EXERCISE DESCRIPTION:
Of the lines in the data below, write out exactly those from the one holding "center -> flex-end" through the one holding "html: <div> <span>投胎毁一生，拆船一辈子</span>", both included.

EXERCISE INPUT:
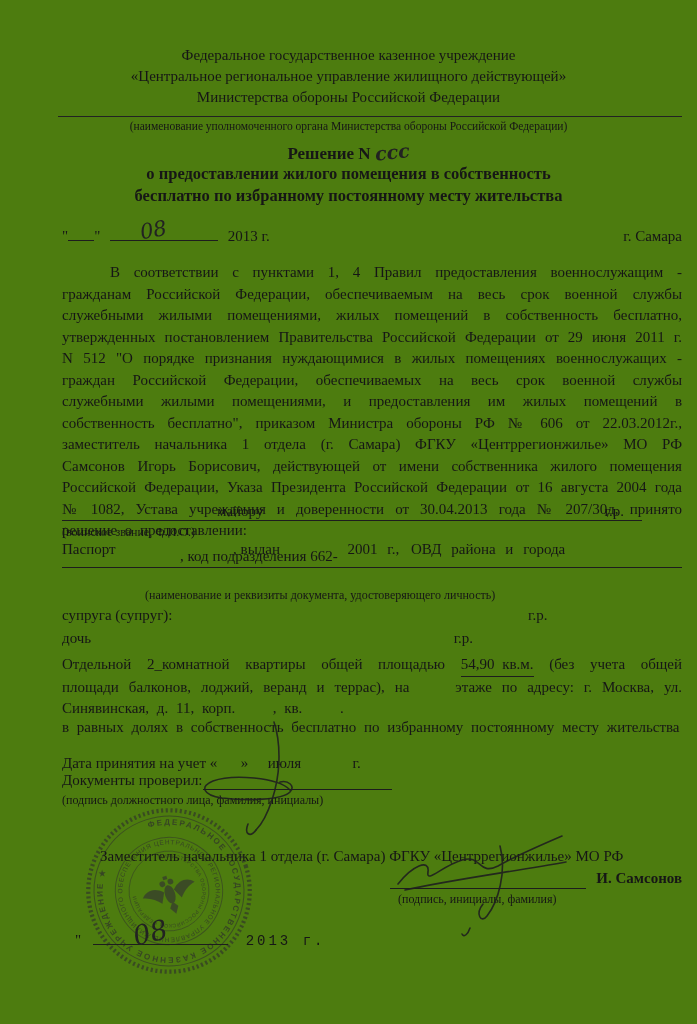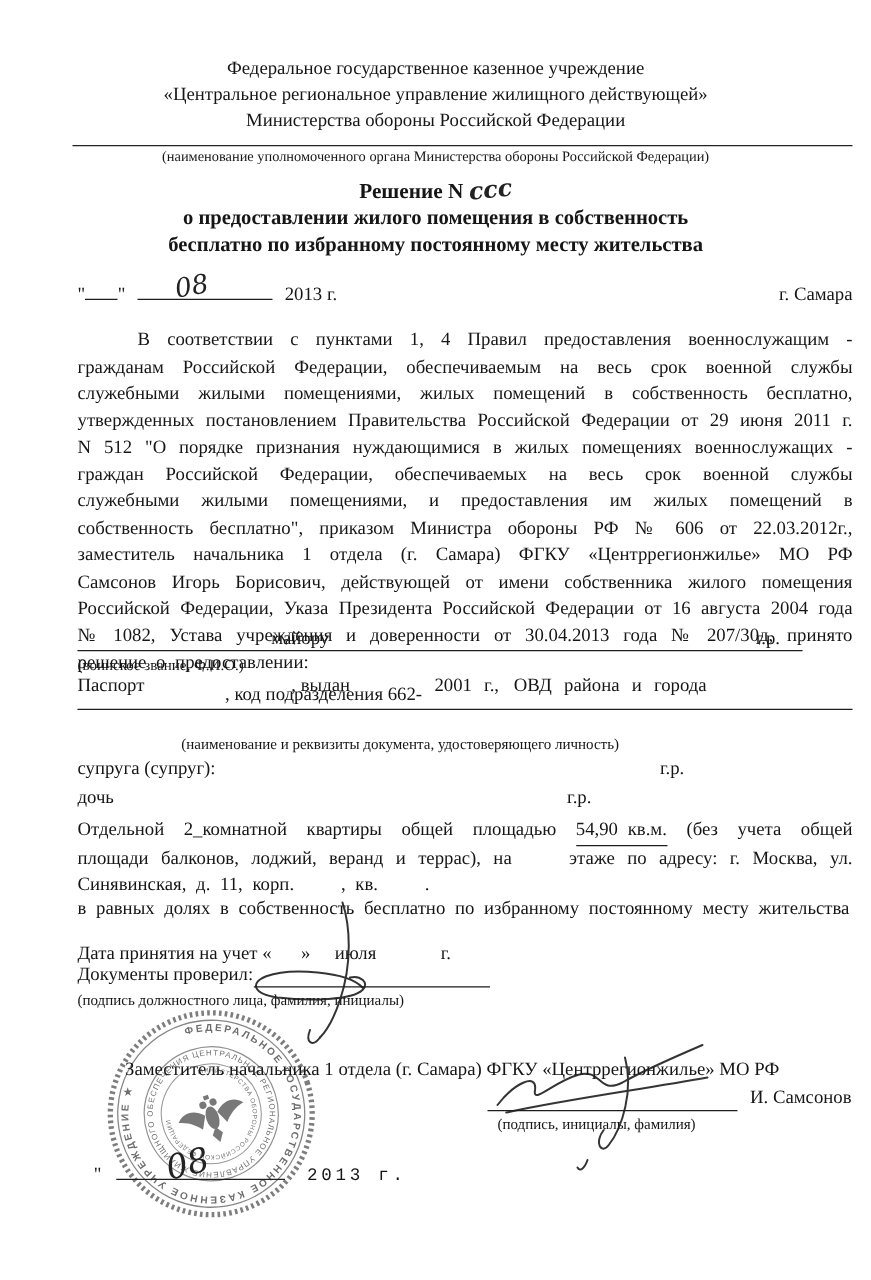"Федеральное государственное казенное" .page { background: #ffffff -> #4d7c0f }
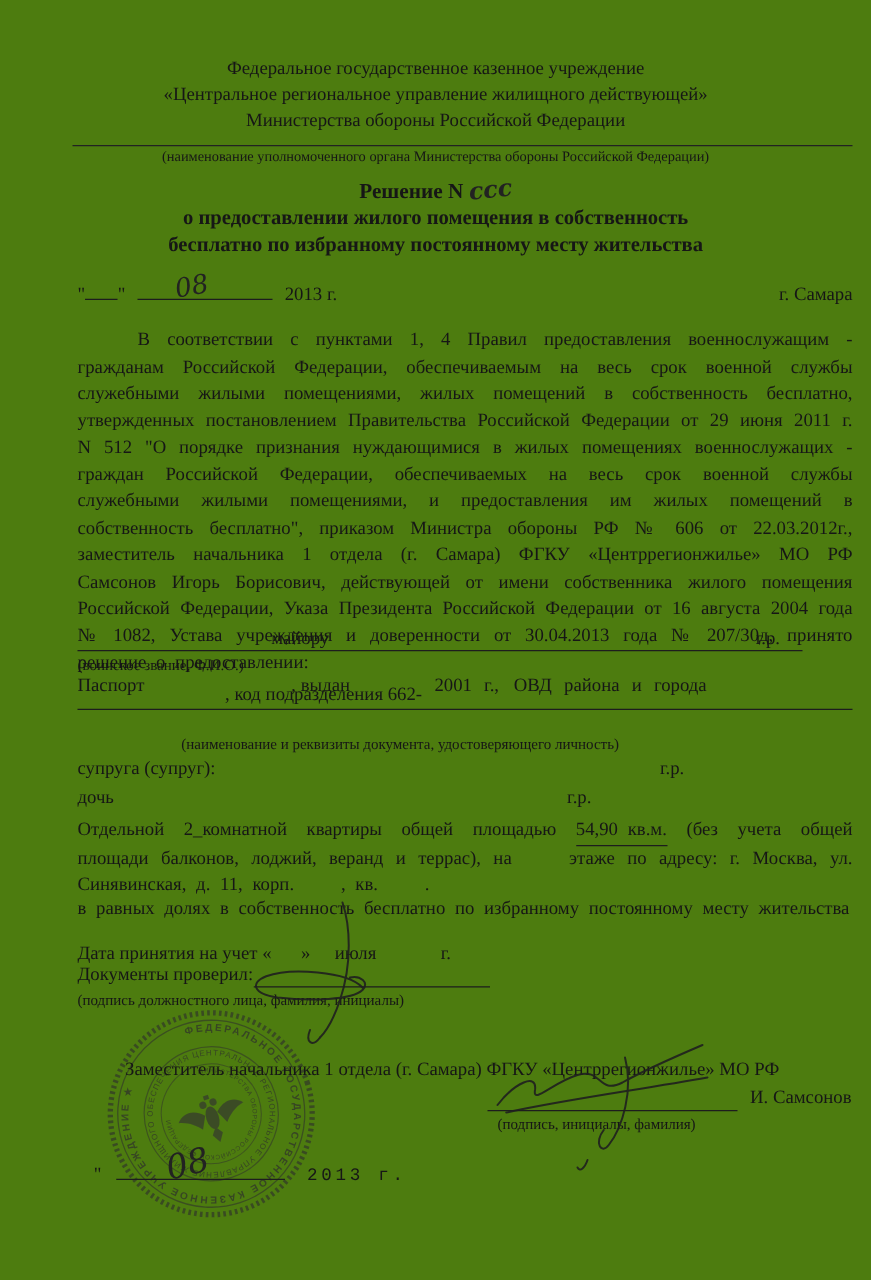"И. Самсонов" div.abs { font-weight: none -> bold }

...

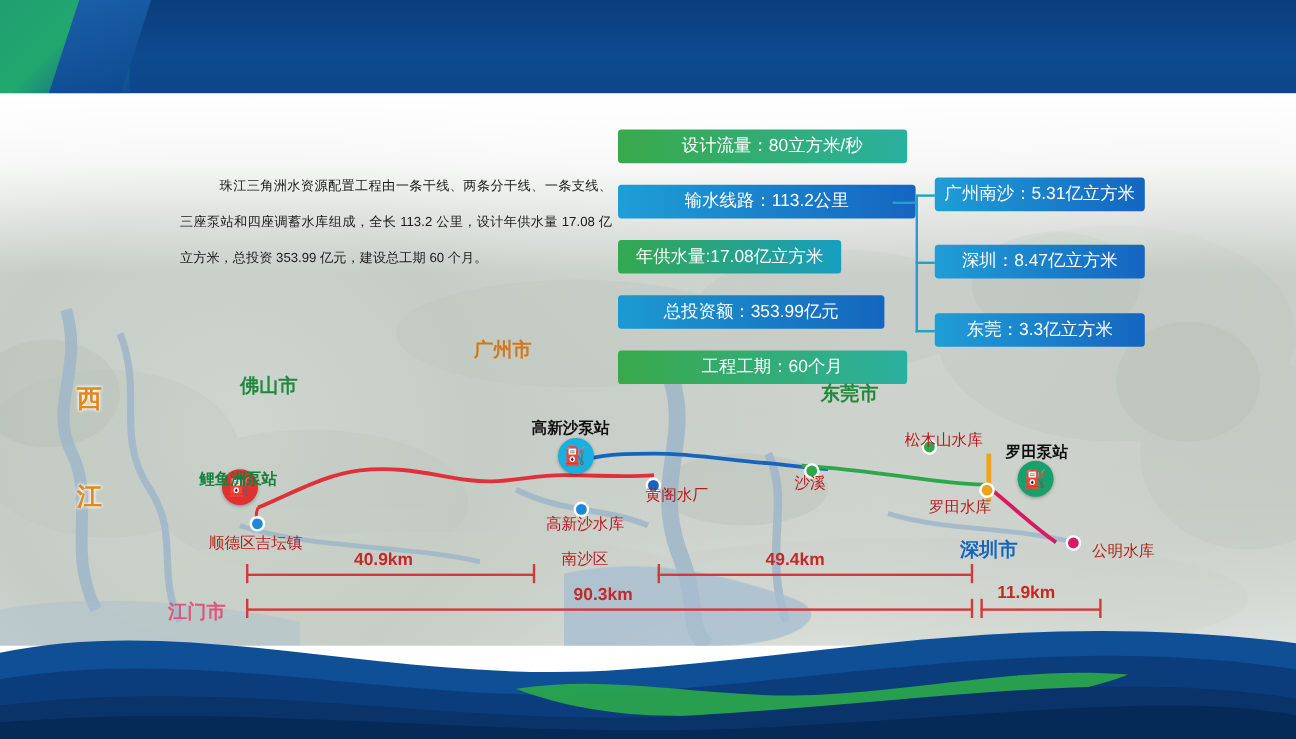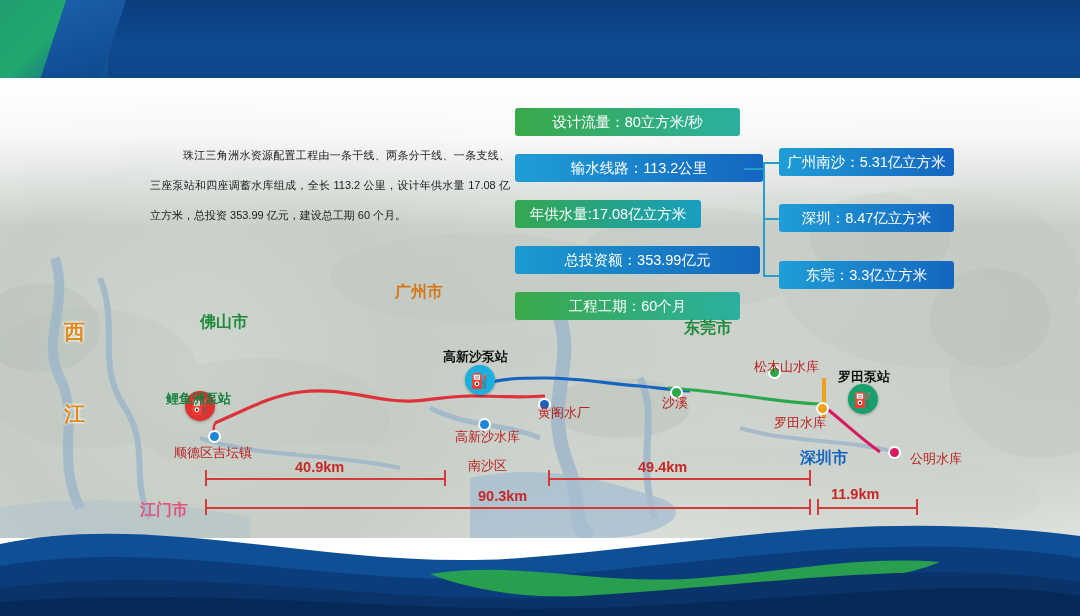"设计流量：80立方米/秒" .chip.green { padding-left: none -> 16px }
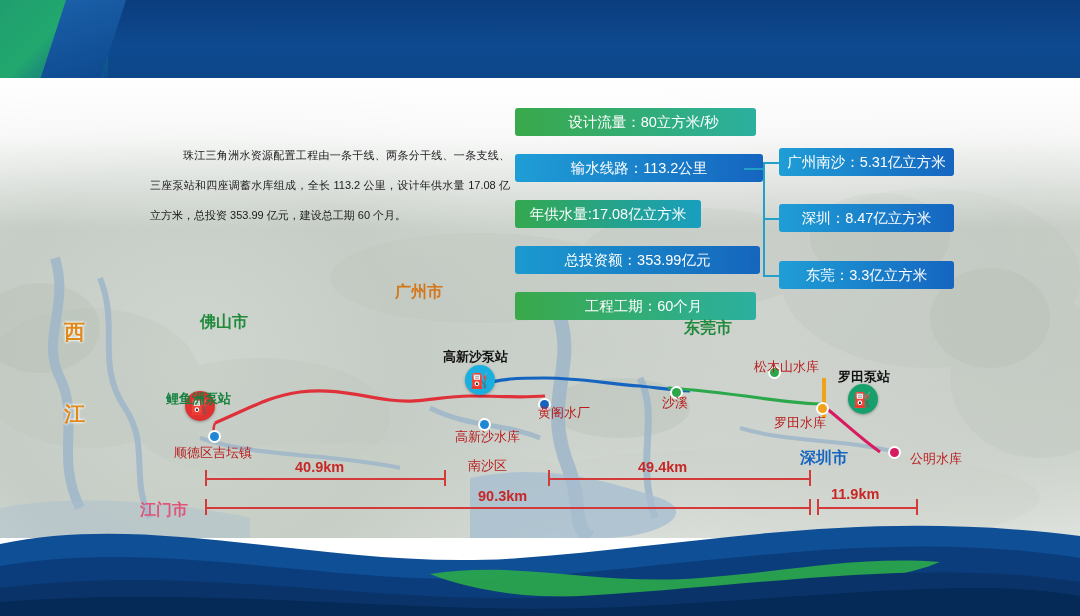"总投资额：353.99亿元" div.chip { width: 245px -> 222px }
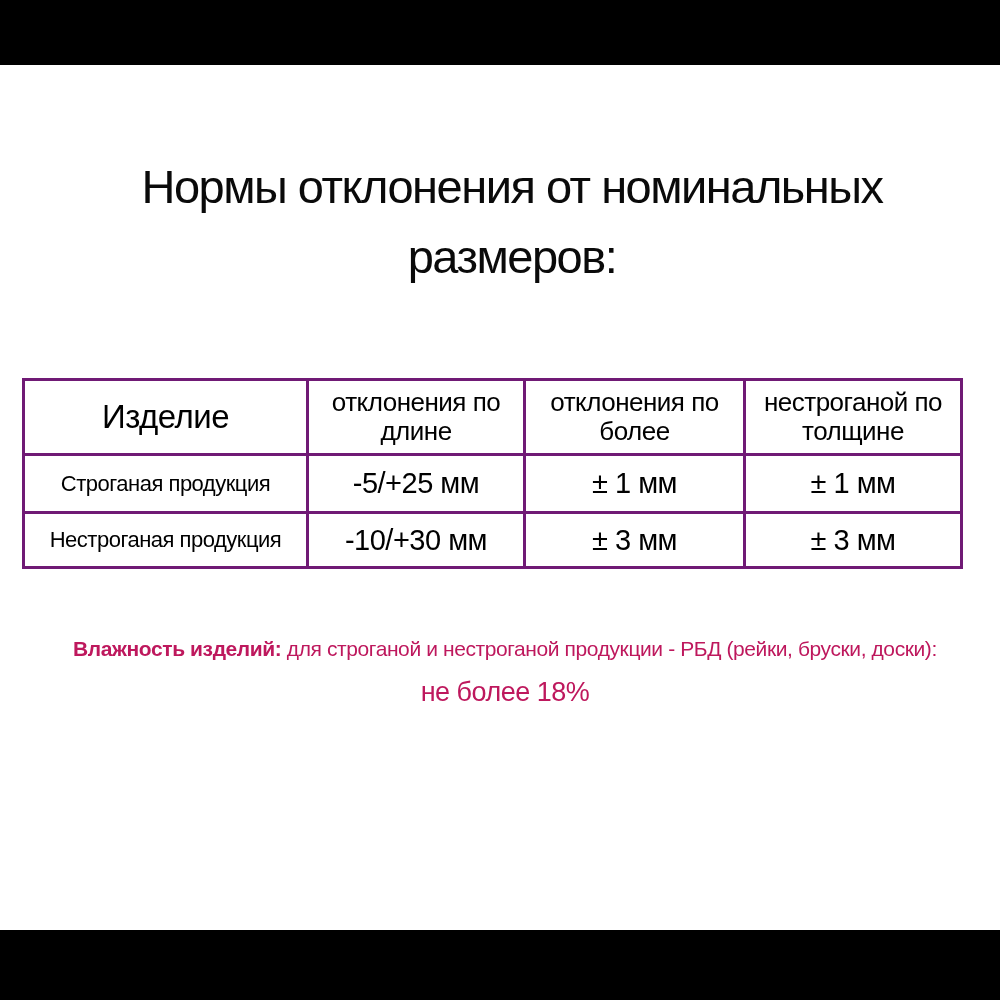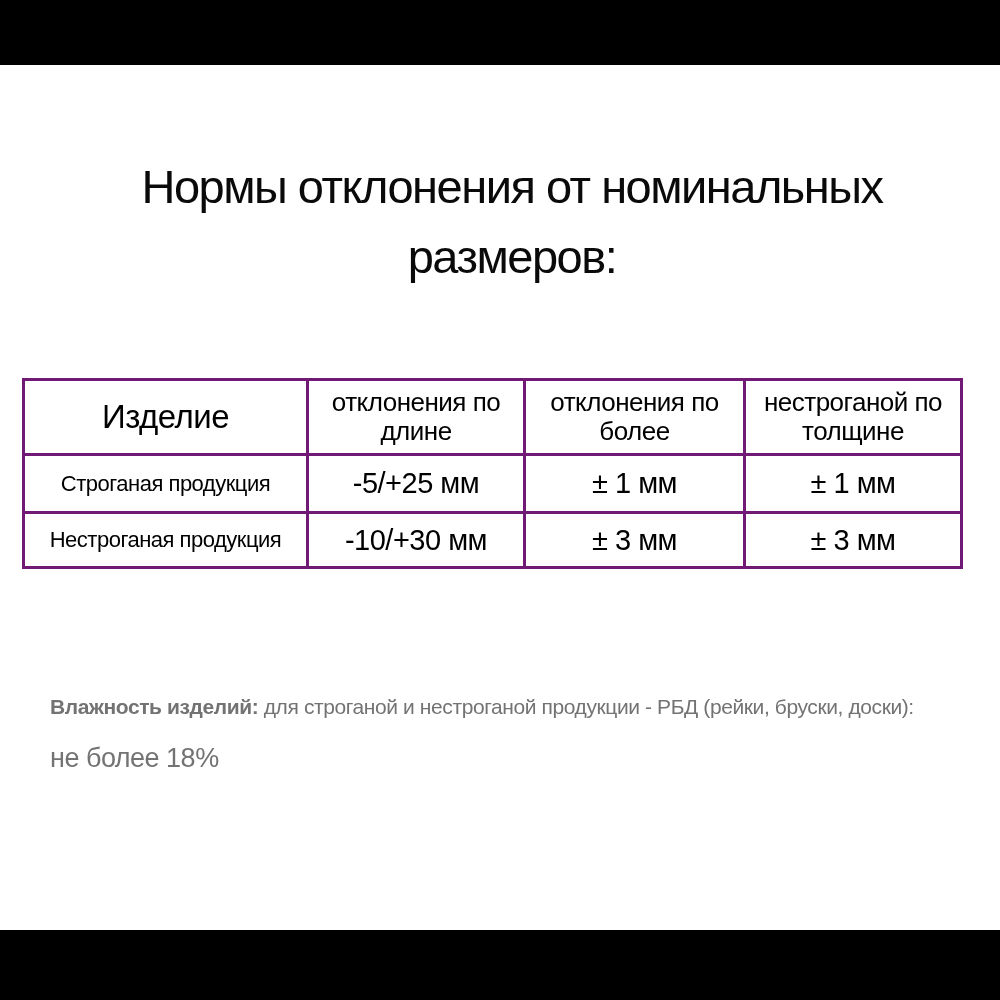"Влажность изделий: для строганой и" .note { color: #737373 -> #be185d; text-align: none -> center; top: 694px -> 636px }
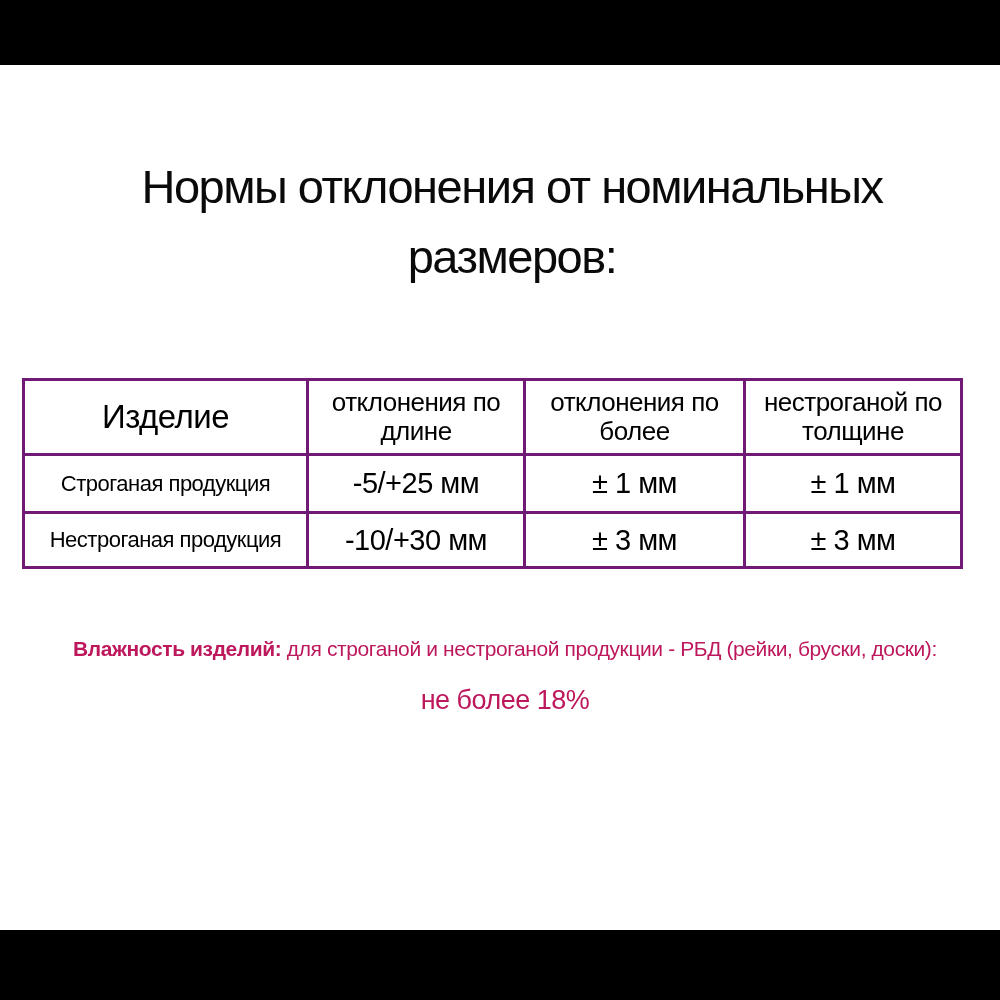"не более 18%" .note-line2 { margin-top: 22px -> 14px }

...

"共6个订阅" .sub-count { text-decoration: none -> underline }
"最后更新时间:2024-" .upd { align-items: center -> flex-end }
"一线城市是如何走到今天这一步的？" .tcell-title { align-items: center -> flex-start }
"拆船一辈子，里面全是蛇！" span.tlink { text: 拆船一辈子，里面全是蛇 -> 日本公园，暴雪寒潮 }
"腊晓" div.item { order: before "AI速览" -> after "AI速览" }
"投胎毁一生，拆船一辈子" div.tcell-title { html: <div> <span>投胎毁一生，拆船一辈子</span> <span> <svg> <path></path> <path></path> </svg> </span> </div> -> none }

EXPECTED ANSWER:
"最后更新时间:2024-" .upd { align-items: center -> flex-end }
"一线城市是如何走到今天这一步的？" .tcell-title { align-items: center -> flex-start }
"拆船一辈子，里面全是蛇！" span.tlink { text: 拆船一辈子，里面全是蛇 -> 日本公园，暴雪寒潮 }
"腊晓" div.item { order: before "AI速览" -> after "AI速览" }
"投胎毁一生，拆船一辈子" div.tcell-title { html: <div> <span>投胎毁一生，拆船一辈子</span> <span> <svg> <path></path> <path></path> </svg> </span> </div> -> none }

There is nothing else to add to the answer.